TASK DESCRIPTION » Pictures stay out of the copy. Everything else in the records must be repeated exactly.

THE INPUT »
Start of Block

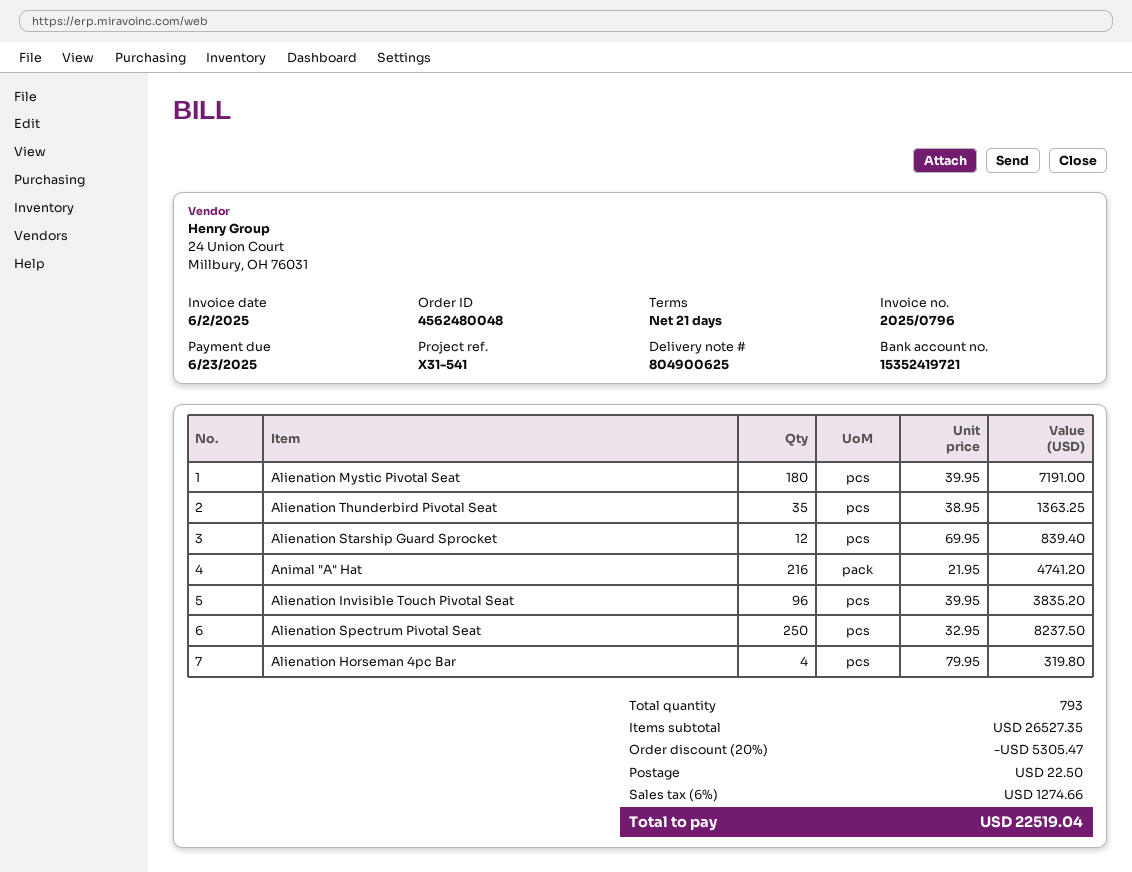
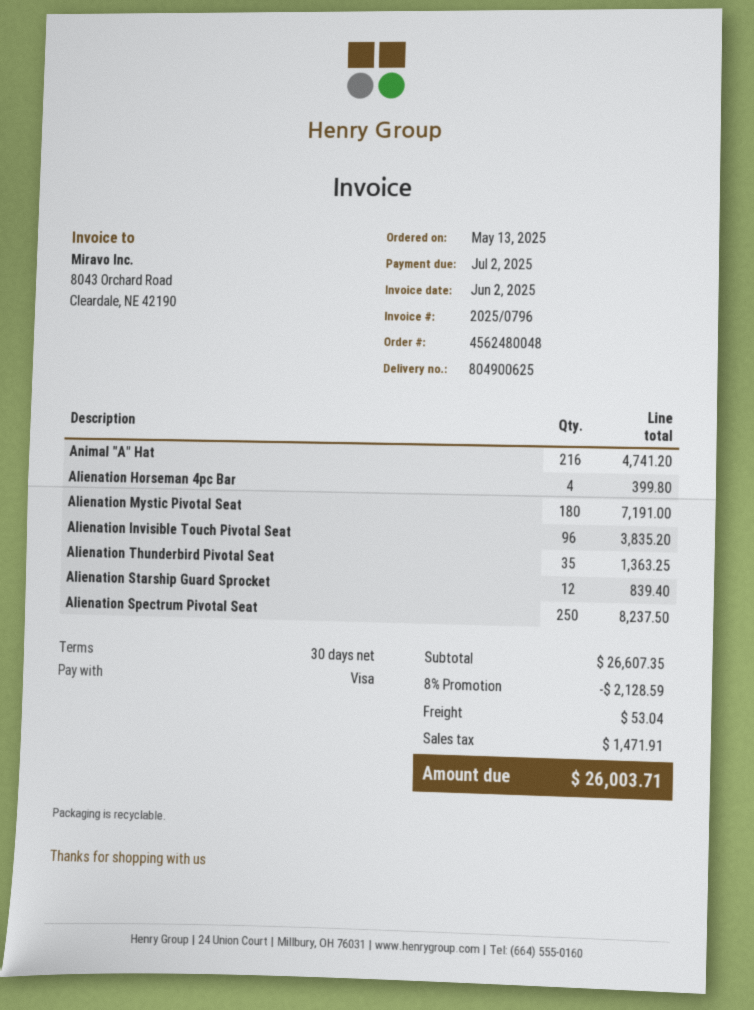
payment terms: 21 days -> 30 days
due date: 2025-06-23 -> 2025-07-02
Alienation Horseman 4pc Bar: 4 for 319.80 -> 4 for 399.80
subtotal: 26527.35 -> 26607.35
discount: 20% = 5305.47 -> 8% = 2128.59
shipping: 22.50 -> 53.04
tax: 1274.66 -> 1471.91
total: 22519.04 -> 26003.71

End of Block

ANSWER SPACE »
payment terms: 21 days -> 30 days
due date: 2025-06-23 -> 2025-07-02
Alienation Horseman 4pc Bar: 4 for 319.80 -> 4 for 399.80
subtotal: 26527.35 -> 26607.35
discount: 20% = 5305.47 -> 8% = 2128.59
shipping: 22.50 -> 53.04
tax: 1274.66 -> 1471.91
total: 22519.04 -> 26003.71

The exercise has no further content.